» SOURCE DATA
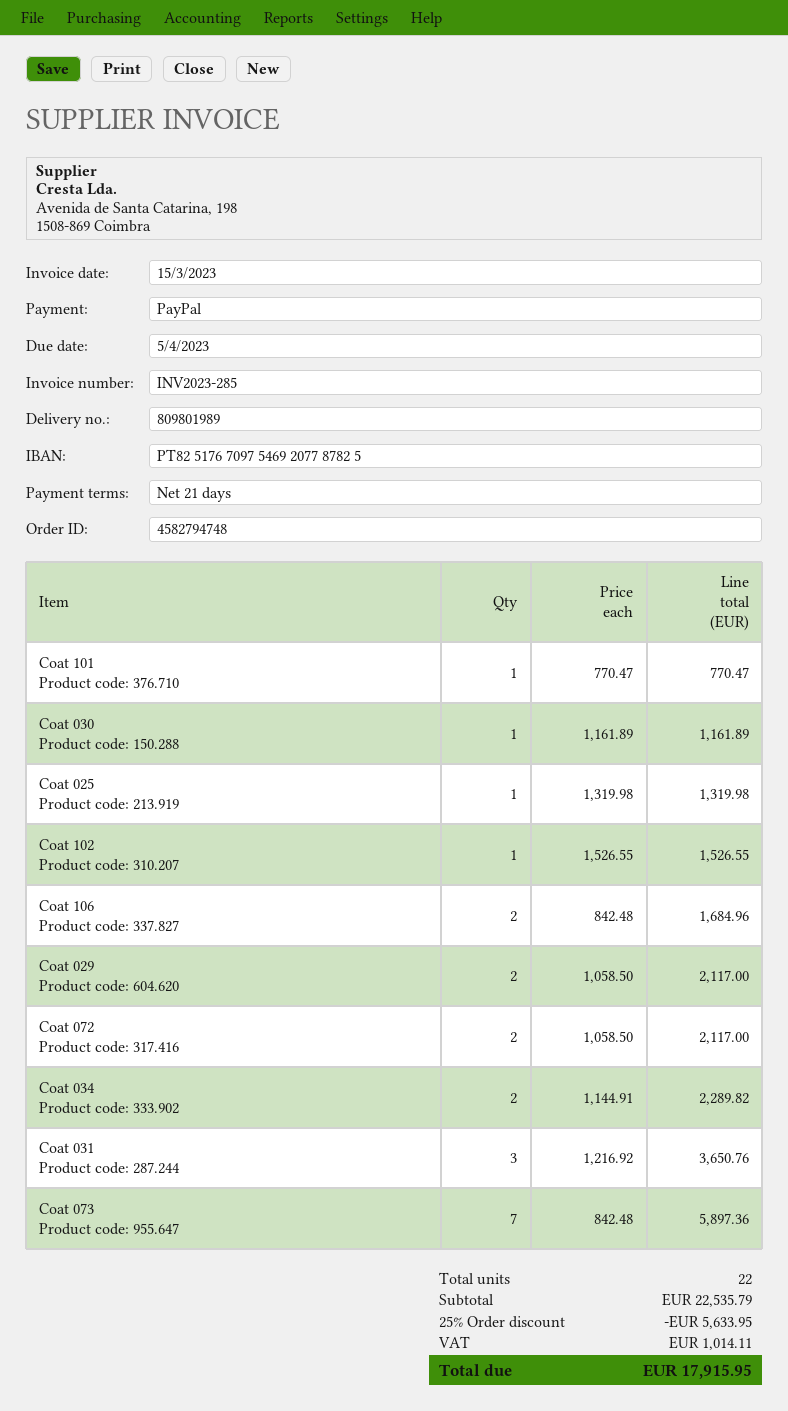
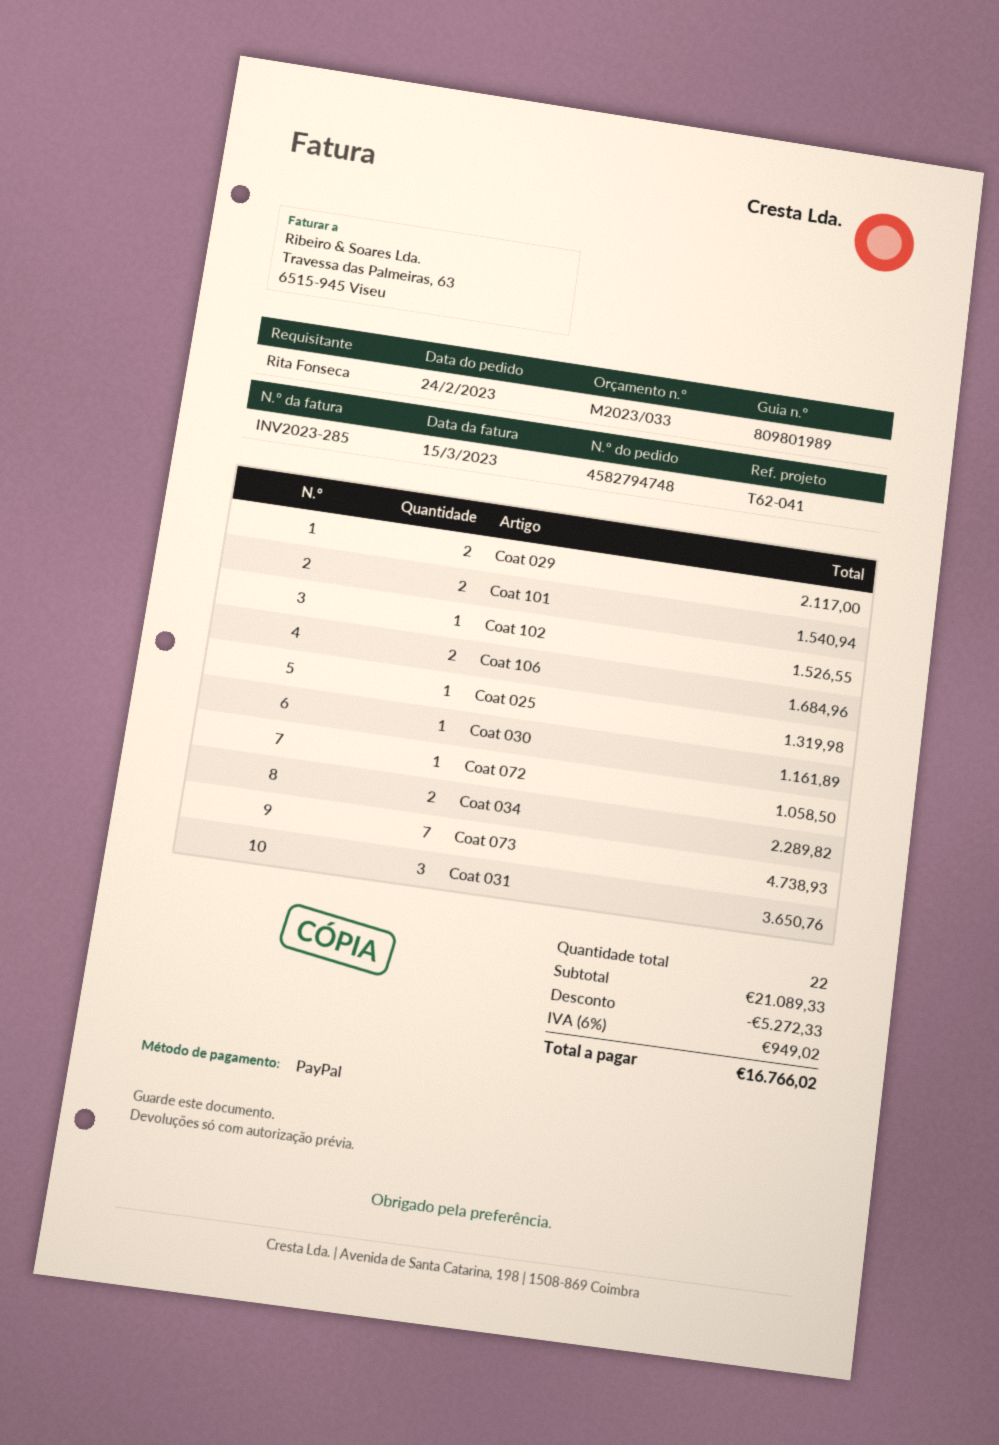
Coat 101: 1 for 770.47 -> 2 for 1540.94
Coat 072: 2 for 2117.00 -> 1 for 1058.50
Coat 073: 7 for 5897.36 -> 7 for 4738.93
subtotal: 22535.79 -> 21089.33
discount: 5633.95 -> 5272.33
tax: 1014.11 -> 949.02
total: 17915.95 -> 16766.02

» WHAT TO PRODUCE
Show every line from the entries above in which "Coat" appears.

» RESPONSE BOX
Coat 101: 1 for 770.47 -> 2 for 1540.94
Coat 072: 2 for 2117.00 -> 1 for 1058.50
Coat 073: 7 for 5897.36 -> 7 for 4738.93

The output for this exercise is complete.